═════ Records provided
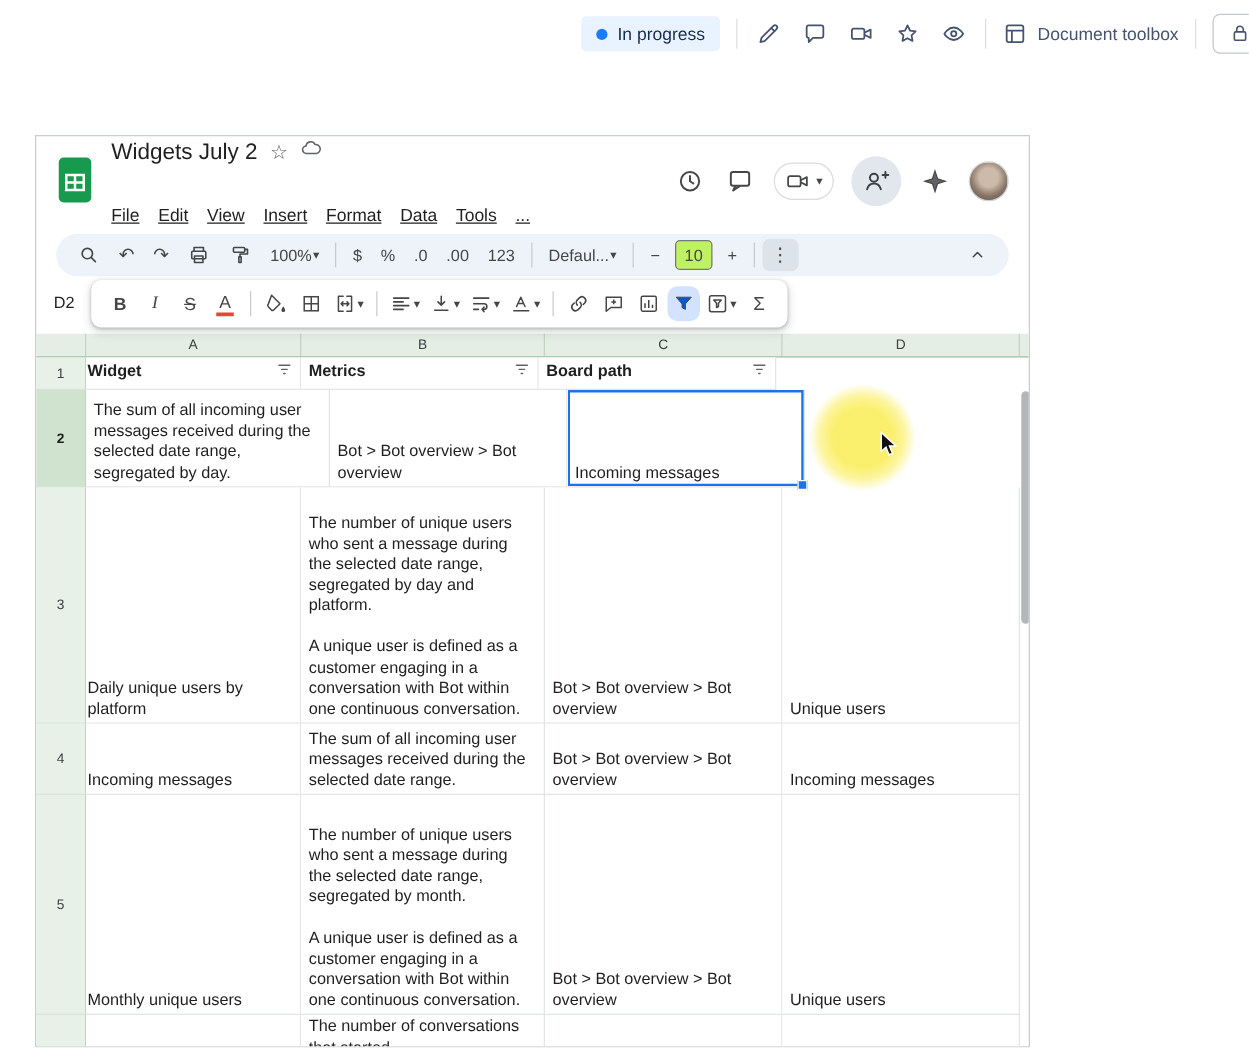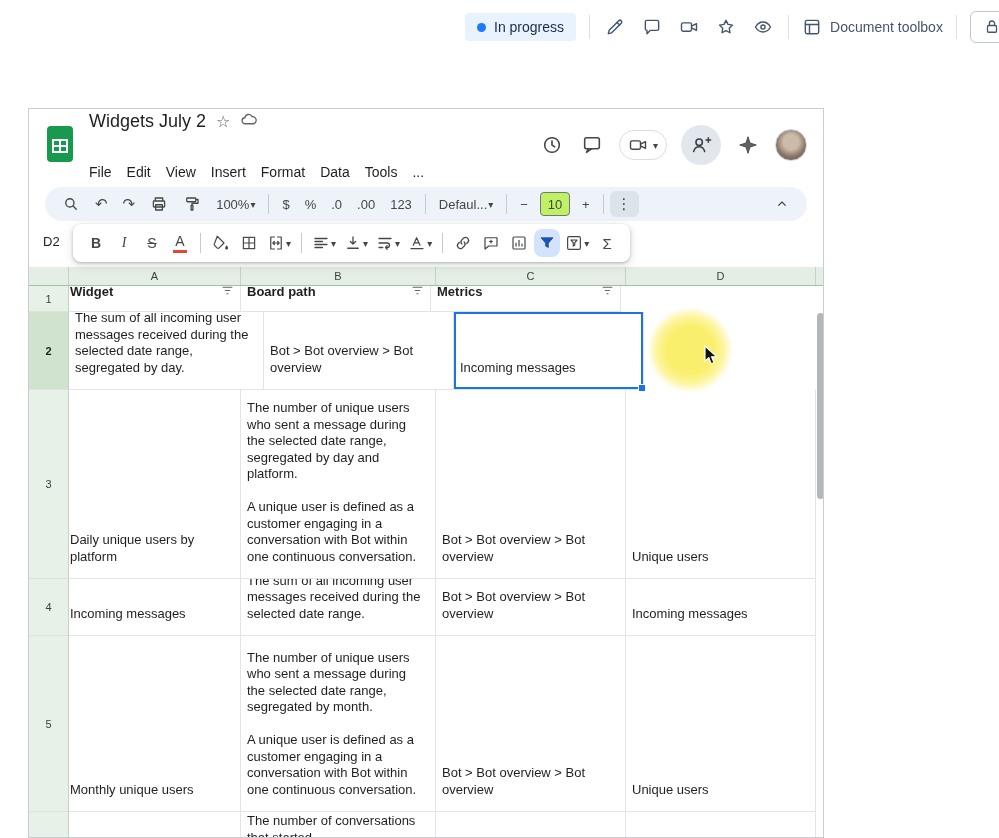--- a/index.html
+++ b/index.html
@@ -18,21 +18,21 @@
 
   
   .sheet { position:absolute; left:28px; top:108px; width:796px; height:730px; border:1px solid #c9ccd1; background:#fff; overflow:hidden; }
 
   .sh-header { height:72px; display:flex; align-items:center; padding:0 16px; }
   .logo { margin-right:14px; display:flex; }
   .title-block { display:flex; flex-direction:column; justify-content:center;gap:28px; }
   .title-row { display:flex; align-items:center; gap:10px; }
   .doc-title { font-size:18px; color:#1f1f1f; }
   .title-star { font-size:16px; color:#5f6368; }
-  .menus { display:flex; gap:15px; margin-top:3px; font-size:14px; color:#1f1f1f; }
+  .menus { display:flex; gap:15px; margin-top:3px; font-size:14px; color:#1f1f1f;text-decoration:underline; }
   .menus span { cursor:default; }
   .hdr-right { margin-left:auto; display:flex; align-items:center; gap:14px; }
   .hdr-ic { display:flex; align-items:center; justify-content:center; width:26px; height:26px; }
   .hdr-ic svg { stroke:#444746; }
   .cam-group { display:flex; align-items:center; gap:4px; border:1px solid #dadce0; border-radius:16px; padding:4px 8px; color:#444746; }
   .circle-btn { width:40px; height:40px; border-radius:50%; background:#e2e7ed; display:flex; align-items:center; justify-content:center; }
   .avatar { width:32px; height:32px; border-radius:50%; background:radial-gradient(circle at 50% 40%, #cdbbaa 0 32%, #8a7668 62%, #544b45 100%); border:1px solid #d0d3d6; }
 
   
   .pill { margin:6px 16px 0; height:34px; background:#eef3fa; border-radius:17px; display:flex; align-items:center; padding:0 10px; font-size:13px; color:#444746; gap:1px; }
@@ -61,21 +61,21 @@
 
   
   .colheads { display:flex; height:19px; background:#e4eee4; border-bottom:1px solid #9fc29f; font-size:11px; color:#3c4043; }
   .corner { width:40px; border-right:1px solid #c2d4c2; }
   .colhead { display:flex; align-items:center; justify-content:center; border-right:1px solid #c2d4c2; }
   .w-a{width:172px;} .w-b{width:195px;} .w-c{width:190px;} .w-d{width:190px;}
   .rowwrap { position:relative; }
   .grow { display:flex; }
   .rn { width:40px; background:#e8f1e8; border-right:1px solid #c2d4c2; border-bottom:1px solid #d9e5d9; display:flex; align-items:center; justify-content:center; font-size:11px; color:#3c4043; }
   .rn-sel { background:#cfe3cf; font-weight:700; color:#1f1f1f; }
-  .cell { border-right:1px solid #e1e4e8; border-bottom:1px solid #e1e4e8; padding:1px 6px 13px; font-size:13px; line-height:16.5px; color:#1f1f1f; display:flex; align-items:flex-end; overflow:hidden; background:#fff; }
+  .cell { border-right:1px solid #e1e4e8; border-bottom:1px solid #e1e4e8; padding:1px 6px 3px; font-size:13px; line-height:16.5px; color:#1f1f1f; display:flex; align-items:flex-end; overflow:hidden; background:#fff; }
   .cell > span { white-space:pre-line; }
   .w-b.cell { padding-right:14px; }
   .clipL > span { margin-left:-5px; }
   .hrow .cell { font-weight:700; align-items:center; justify-content:space-between; overflow:visible; }
   .hrow .cell > span { white-space:nowrap; }
   .funnel-sm { flex:none; margin-left:4px; }
   .funnel-sm svg { stroke:#5f6368; }
   .h-r1{height:26px;} .h-r2{height:78px;} .h-r3{height:189px;} .h-r4{height:57px;} .h-r5{height:176px;} .h-r6{height:64px;}
   .cell.top { align-items:flex-start; }
   .cell.selected { position:relative; overflow:visible; box-shadow:inset 0 0 0 2px #1a73e8; z-index:3; }
@@ -367,32 +367,32 @@
     <div class="rowwrap">
 
       <div class="grow hrow h-r1">
         <div class="rn h-r1">1</div>
         <div class="cell w-a clipL">
             <span>Widget</span>
           <span class="funnel-sm"><svg width="13" height="13" viewBox="0 0 24 24" fill="none" stroke-width="2.2" stroke-linecap="round">
                 <path d="M4 6h16M8 12h8M11 18h2"></path>
               </svg></span>
           </div>
+        <div class="cell w-d">
+            <span>Metrics</span>
+          <span class="funnel-sm"><svg width="13" height="13" viewBox="0 0 24 24" fill="none" stroke-width="2.2" stroke-linecap="round">
+                <path d="M4 6h16M8 12h8M11 18h2"></path>
+              </svg></span>
+          </div>
         <div class="cell w-c">
             <span>Board path</span>
           <span class="funnel-sm"><svg width="13" height="13" viewBox="0 0 24 24" fill="none" stroke-width="2.2" stroke-linecap="round">
                 <path d="M4 6h16M8 12h8M11 18h2"></path>
               </svg></span>
           </div>
-        <div class="cell w-d">
-            <span>Metrics</span>
-          <span class="funnel-sm"><svg width="13" height="13" viewBox="0 0 24 24" fill="none" stroke-width="2.2" stroke-linecap="round">
-                <path d="M4 6h16M8 12h8M11 18h2"></path>
-              </svg></span>
-          </div>
       </div>
 
       <div class="grow h-r2">
         <div class="rn rn-sel h-r2">2</div>
         <div class="cell w-b h-r2">
             <span>The sum of all incoming user messages received during the selected date range, segregated by day.</span>
           </div>
         <div class="cell w-c h-r2">
             <span>Bot &gt; Bot overview &gt; Bot overview</span>
           </div>

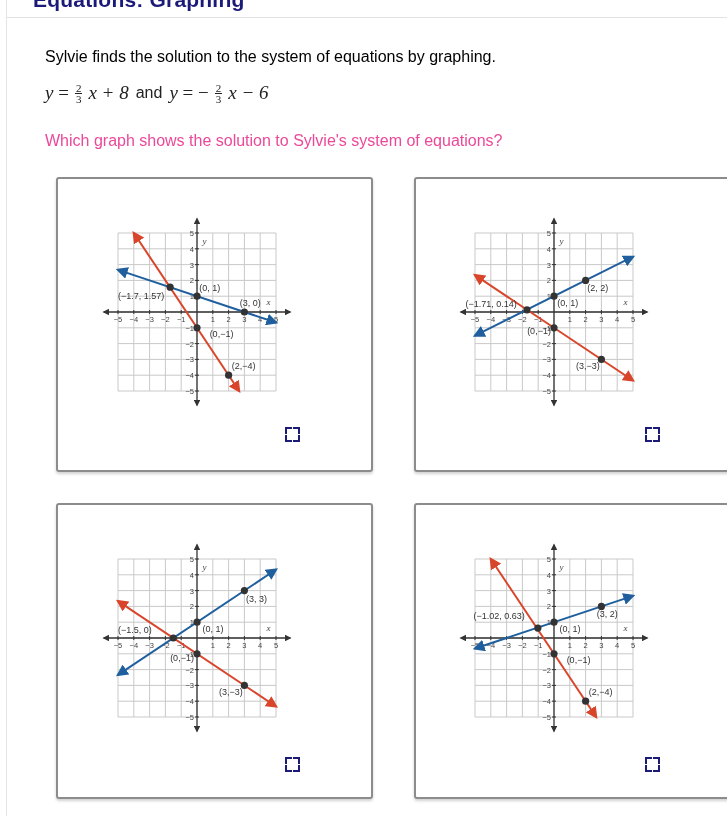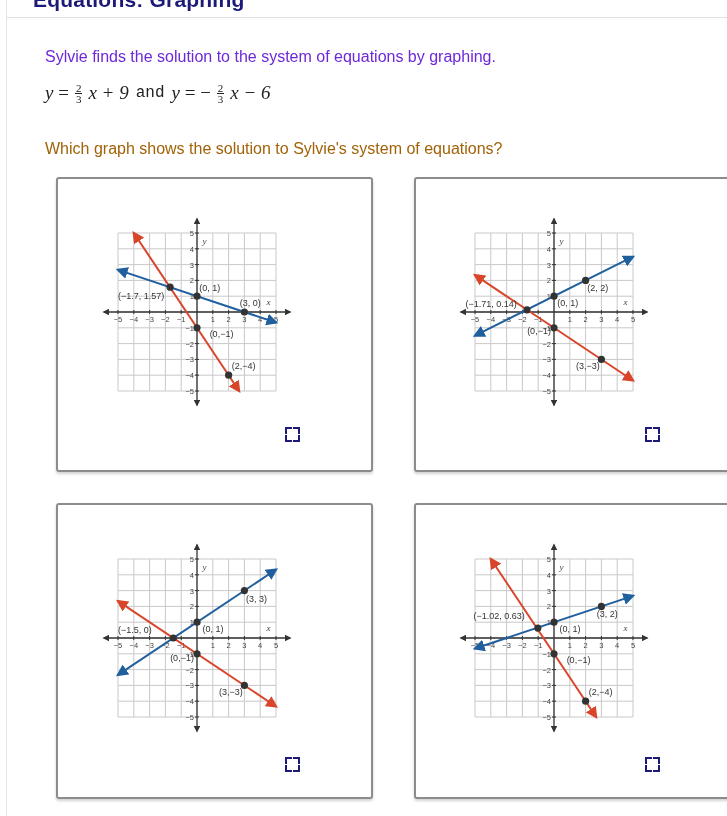--- a/index.html
+++ b/index.html
@@ -1,26 +1,26 @@
 <!DOCTYPE html>
 <html><head>
 <meta charset="utf-8">
 <style>
   html, body { margin:0; padding:0; background:#ffffff; }
   body { width:727px; height:816px; position:relative; overflow:hidden; font-family:"Liberation Sans", sans-serif; color:#222; }
   .left-rule { position:absolute; left:6px; top:0; width:1px; height:816px; background:#e4e4e4; }
   .title { position:absolute; left:33px; top:-12px; font-size:21px; font-weight:bold; color:#1b1a78; letter-spacing:0.2px; white-space:nowrap; }
   .hr { position:absolute; left:7px; right:0; top:17px; height:1px; background:#e2e2e2; }
-  .prompt { position:absolute; left:45px; top:48px; font-size:16px; color:#6d28d9; white-space:nowrap; }
+  .prompt { position:absolute; left:45px; top:48px; font-size:16px; color:#000000; white-space:nowrap; }
   .equation { position:absolute; left:45px; top:82px; font-size:16px; color:#222; white-space:nowrap; display:flex; align-items:center; gap:4px; }
   .math { font-family:"Liberation Serif", serif; font-style:italic; font-size:19px; }
   .math .up { font-style:normal; }
   .frac { display:inline-flex; flex-direction:column; align-items:center; font-family:"Liberation Serif", serif; font-style:normal; font-size:11px; line-height:10px; vertical-align:middle; margin:0 2px; }
   .frac .num { border-bottom:1px solid #222; padding:0 1px; }
-  .question { position:absolute; left:45px; top:140px; font-size:16px; color:#a16207; white-space:nowrap; }
+  .question { position:absolute; left:45px; top:132px; font-size:16px; color:#ec4899; white-space:nowrap; }
   .card { position:absolute; background:#fff; border:2px solid #8c8c8c; border-radius:3px; box-shadow:0 2px 3px rgba(0,0,0,0.18); box-sizing:border-box; }
   .card svg.graph { position:absolute; left:0; top:0; }
   .expand { position:absolute; width:15px; height:15px; }
   .expand span { position:absolute; width:5px; height:5px; border-color:#1b1a78; border-style:solid; }
   .expand .tl { left:0; top:0; border-width:2px 0 0 2px; }
   .expand .tr { right:0; top:0; border-width:2px 2px 0 0; }
   .expand .bl { left:0; bottom:0; border-width:0 0 2px 2px; }
   .expand .br { right:0; bottom:0; border-width:0 2px 2px 0; }
 </style>
 </head>
@@ -34,22 +34,22 @@
 
 <div class="equation">
   <span class="math">
     <span>y</span>
     <span class="up">=</span>
   </span>
   <span class="frac">
     <span class="num">2</span>
     <span class="den">3</span>
   </span>
-  <span class="math">x + 9</span>
-  <span style="margin:0 3px;font-family:Liberation Mono, monospace;">and</span>
+  <span class="math">x + 8</span>
+  <span style="margin:0 3px;">and</span>
   <span class="math">
     <span>y</span>
     <span class="up">= −</span>
   </span>
   <span class="frac">
     <span class="num">2</span>
     <span class="den">3</span>
   </span>
   <span class="math">x − 6</span>
 </div>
══════════
Determine how many lines contain the string "visible" in the listing, and state that number by itself.

2